Print nothing except the lines of the listing below from the line with "(777, 148) none" to the line with "(866, 563) none", each exactly as written, both ends included.

### Information
---
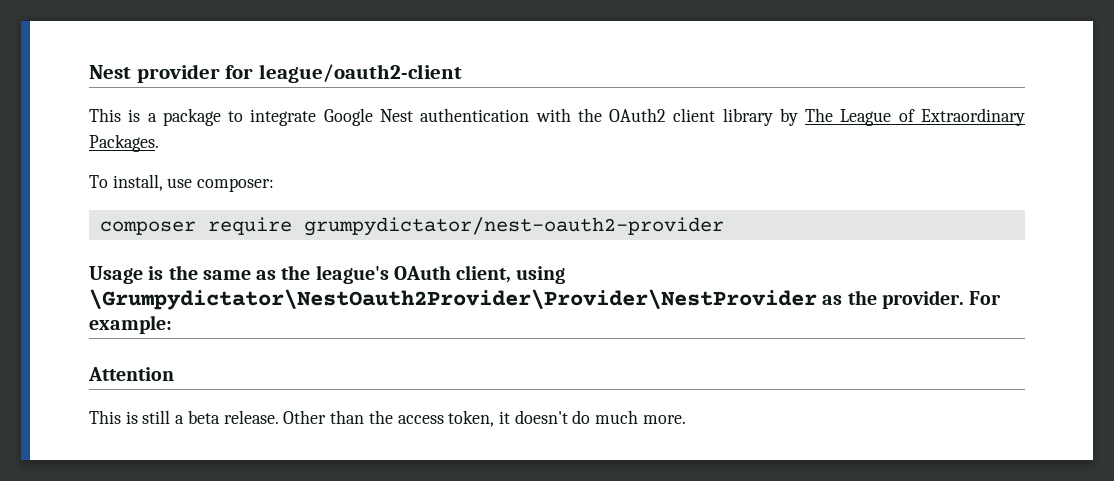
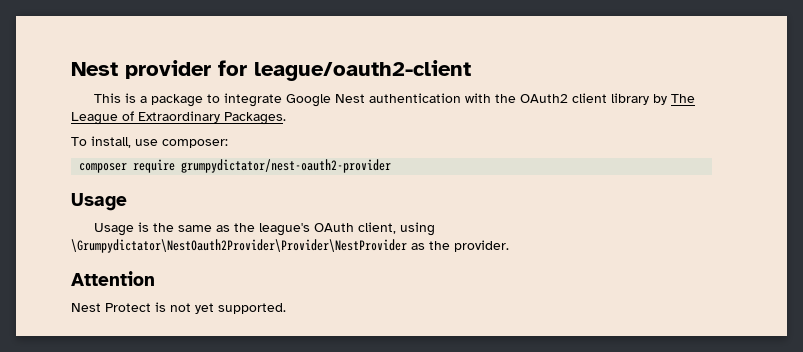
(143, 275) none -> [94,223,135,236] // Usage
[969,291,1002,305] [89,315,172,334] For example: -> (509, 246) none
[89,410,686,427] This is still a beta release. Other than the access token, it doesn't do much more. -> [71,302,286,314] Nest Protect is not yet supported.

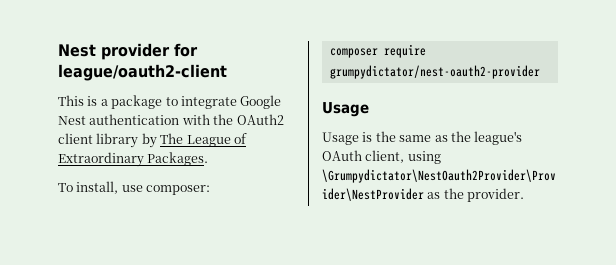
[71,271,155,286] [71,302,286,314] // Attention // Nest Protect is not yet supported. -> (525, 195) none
---
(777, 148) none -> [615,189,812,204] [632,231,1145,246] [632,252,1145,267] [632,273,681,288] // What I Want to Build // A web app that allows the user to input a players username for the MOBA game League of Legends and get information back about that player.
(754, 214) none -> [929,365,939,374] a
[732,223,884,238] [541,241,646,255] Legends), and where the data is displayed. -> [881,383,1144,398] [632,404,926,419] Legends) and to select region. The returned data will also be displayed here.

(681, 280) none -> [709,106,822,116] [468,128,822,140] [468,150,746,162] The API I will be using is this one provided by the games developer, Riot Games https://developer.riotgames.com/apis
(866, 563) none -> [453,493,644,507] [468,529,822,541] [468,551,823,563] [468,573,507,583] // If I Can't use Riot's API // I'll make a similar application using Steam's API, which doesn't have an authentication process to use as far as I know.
---
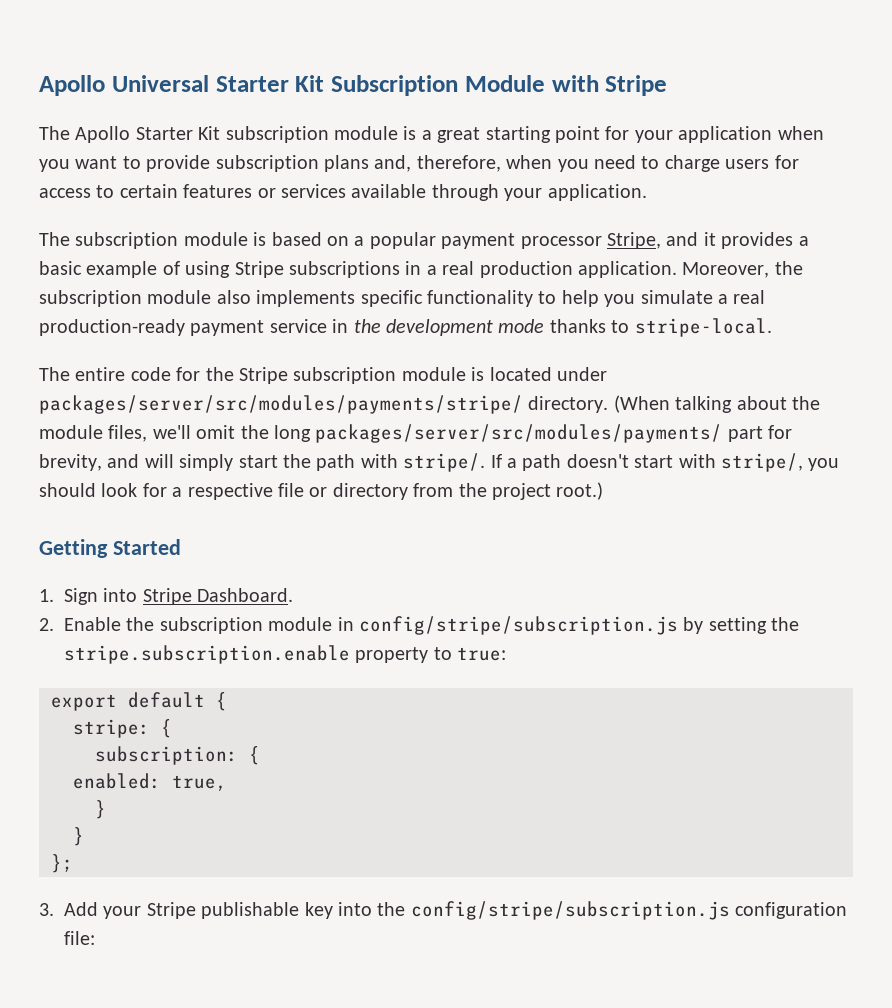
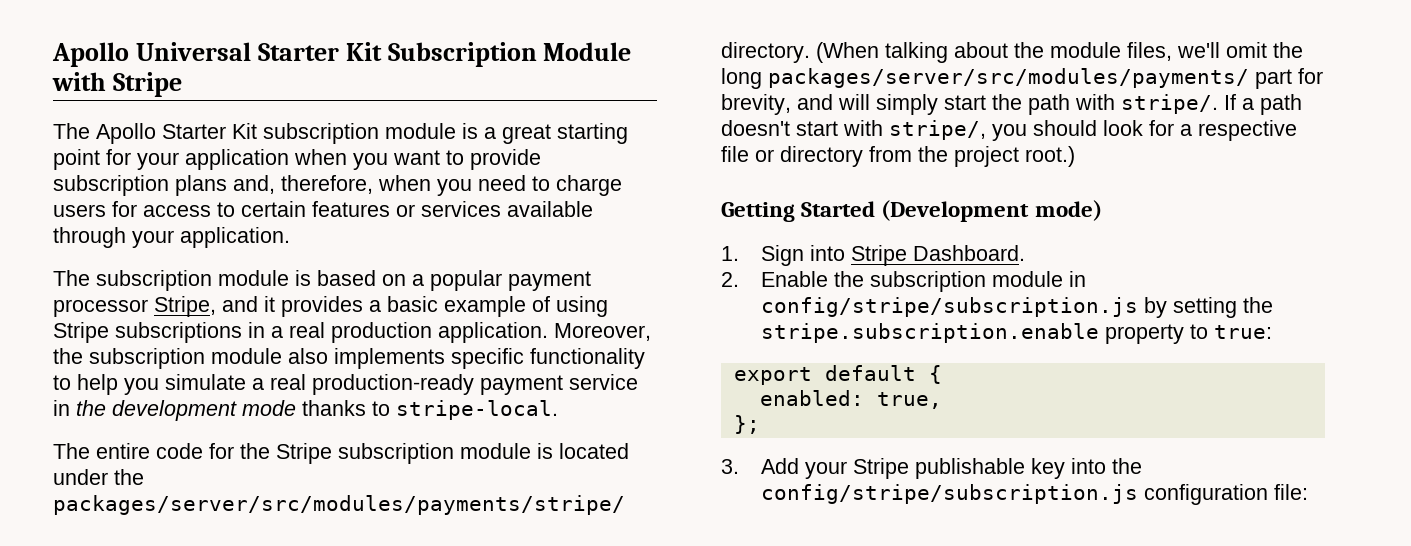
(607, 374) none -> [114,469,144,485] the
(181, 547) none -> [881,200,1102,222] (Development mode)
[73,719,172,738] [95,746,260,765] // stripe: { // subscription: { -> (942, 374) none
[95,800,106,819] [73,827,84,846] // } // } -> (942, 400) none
---
### Answer to this task
(777, 148) none -> [615,189,812,204] [632,231,1145,246] [632,252,1145,267] [632,273,681,288] // What I Want to Build // A web app that allows the user to input a players username for the MOBA game League of Legends and get information back about that player.
(754, 214) none -> [929,365,939,374] a
[732,223,884,238] [541,241,646,255] Legends), and where the data is displayed. -> [881,383,1144,398] [632,404,926,419] Legends) and to select region. The returned data will also be displayed here.

(681, 280) none -> [709,106,822,116] [468,128,822,140] [468,150,746,162] The API I will be using is this one provided by the games developer, Riot Games https://developer.riotgames.com/apis
(866, 563) none -> [453,493,644,507] [468,529,822,541] [468,551,823,563] [468,573,507,583] // If I Can't use Riot's API // I'll make a similar application using Steam's API, which doesn't have an authentication process to use as far as I know.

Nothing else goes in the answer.